Which leads me back to the title of this post. Whenever I was fortunate enough to work with a client hosting a conference or convention, the meeting planner would ask me to fill the evenings with some type of activity. And who was I to say no. After all, the more events I scheduled, the more I got paid. But as time went on in my career I began to discuss different options with meeting planners.
The key with proposing event planning ideas is that you want to impress your delegates. In other words you want to provide them with an activity that makes the convention or conference a must attend event.
Which is why I always stress that you work with a local DMC (Destination Management Company) to help you plan ideas that are suitable for the city that you are in.
Here Are Three Event Planning Ideas That Have Worked for Me
1) Make the event or function something that they would not be able to do on their own. Everybody can go on a city tour or pay to enter an attraction. So what makes you think that after eight hours of meetings conference delegates would want to spend another three hours mixing with the general public. Trust me, most do not want to do that. So when a meeting planner tasked me with proposing an evening event or function, I would always go to the drawing board with the thought that this has to be something they could not do on their own. Depending on the delegates, it might be hosting an off-site event at a venue such as a museum, or it could be an entertainment production that was put together exclusively for them. Another tip would be to not have the event go on to late into the evening. After all, they need to be fresh and ready to go in the morning.
2) A dine around. There are many great cities in North America that have an abundance of restaurants to choose from. Rather than have an event go to one specific restaurant why not consider orchestrating a dine around. The dine around could be structured in a couple of ways. You could have a sign up form where the delegates could pick a restaurant based on its offering.

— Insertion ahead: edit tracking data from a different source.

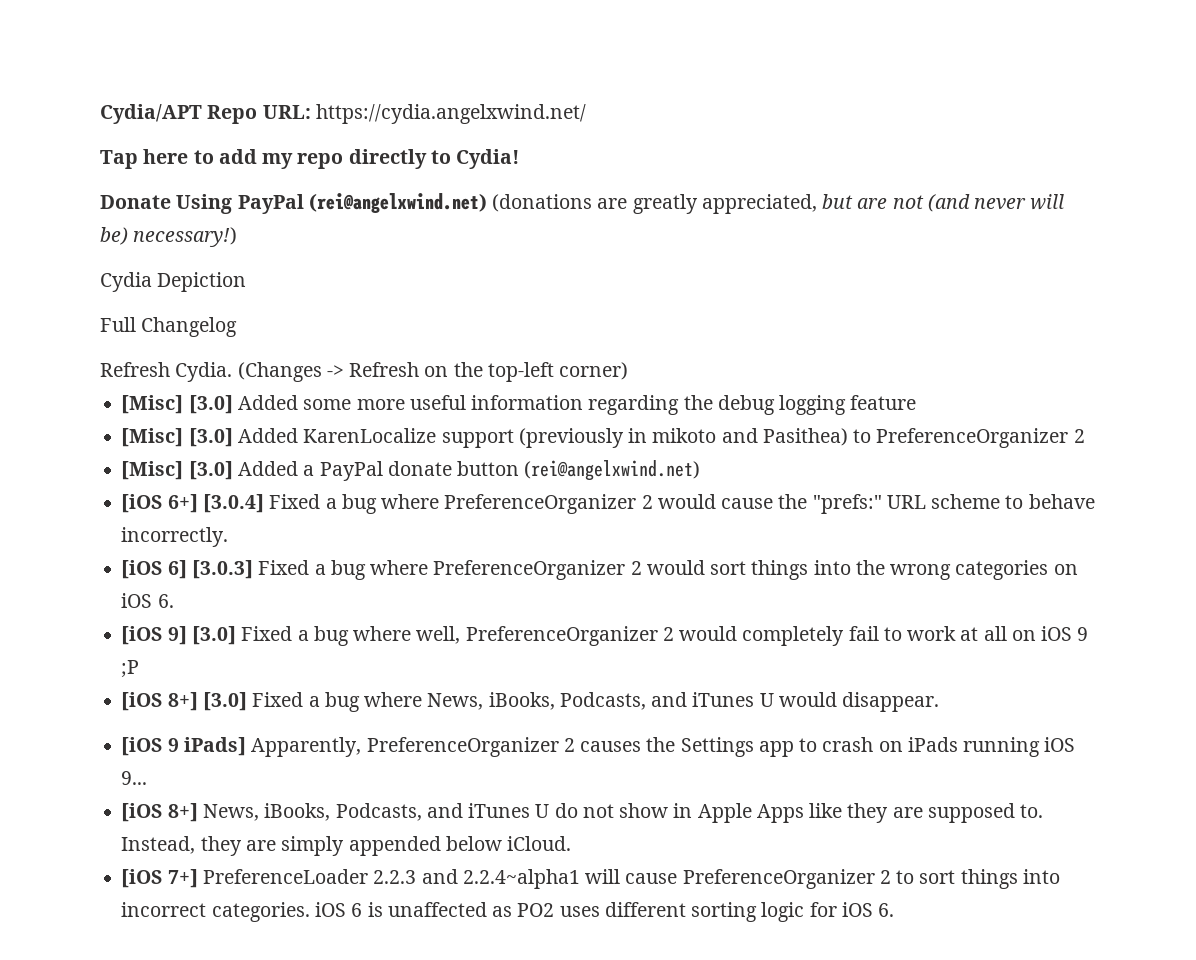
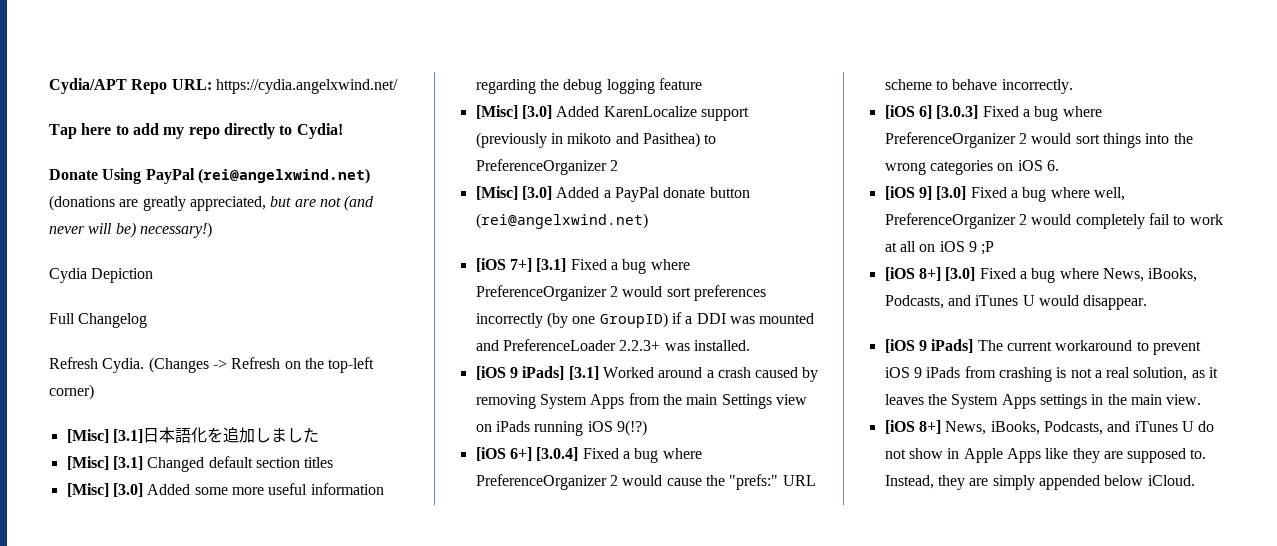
+ [Misc] [3.1]日本語化を追加しました
+ [Misc] [3.1] Changed default section titles
+ [iOS 7+] [3.1] Fixed a bug where PreferenceOrganizer 2 would sort preferences incorrectly (by one GroupID) if a DDI was mounted and PreferenceLoader 2.2.3+ was installed.
+ [iOS 9 iPads] [3.1] Worked around a crash caused by removing System Apps from the main Settings view on iPads running iOS 9(!?)
- [iOS 9 iPads] Apparently, PreferenceOrganizer 2 causes the Settings app to crash on iPads running iOS 9...
+ [iOS 9 iPads] The current workaround to prevent iOS 9 iPads from crashing is not a real solution, as it leaves the System Apps settings in the main view.
- [iOS 7+] PreferenceLoader 2.2.3 and 2.2.4~alpha1 will cause PreferenceOrganizer 2 to sort things into incorrect categories. iOS 6 is unaffected as PO2 uses different sorting logic for iOS 6.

So if you had a group of 200 to 300 people, you may reserve 40 spots at several restaurants and then fill them according to each sign up. Or if you’re targeting a couple of dozen people, you could structure the dine around as a sampling of what the city has to offer. Start with appetizers at one restaurant and then transfer the group to another restaurant for its main course, then another for desert etc. You get the idea here. It’s a great way to give visitors to the city an opportunity to sample the various cuisines.

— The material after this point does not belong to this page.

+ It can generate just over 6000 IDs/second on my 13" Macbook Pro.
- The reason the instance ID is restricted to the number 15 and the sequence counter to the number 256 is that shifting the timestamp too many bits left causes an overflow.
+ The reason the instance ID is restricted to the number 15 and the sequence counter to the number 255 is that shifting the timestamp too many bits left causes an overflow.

3) Give them free time. I can hear the gasps as I wrote that. I know whenever I have to travel to a conference, I do appreciate a night where I can do whatever I want to do exploring the city. It’s not that I don’t like networking events. I do very much. But if I’m out of town for three or four nights, it’s around the last couple of nights that I get pretty tired of having to go back to my hotel room, change and then head out to another organized event. I have worked with meeting planners who were very open to giving their delegates a free night during a conference or convention. And if you want to take this one step further, why don’t you provide each delegate with some cash that they can apply towards whatever it is they want to do that evening. Let’s say you budget $50 per delegate. The person receiving the cash is quite appreciative and I can guarantee you will remember it. And from the planners point of view, you’ll probably spend less per person than you would have with an organized event that they probably didn’t want to go to in the first place.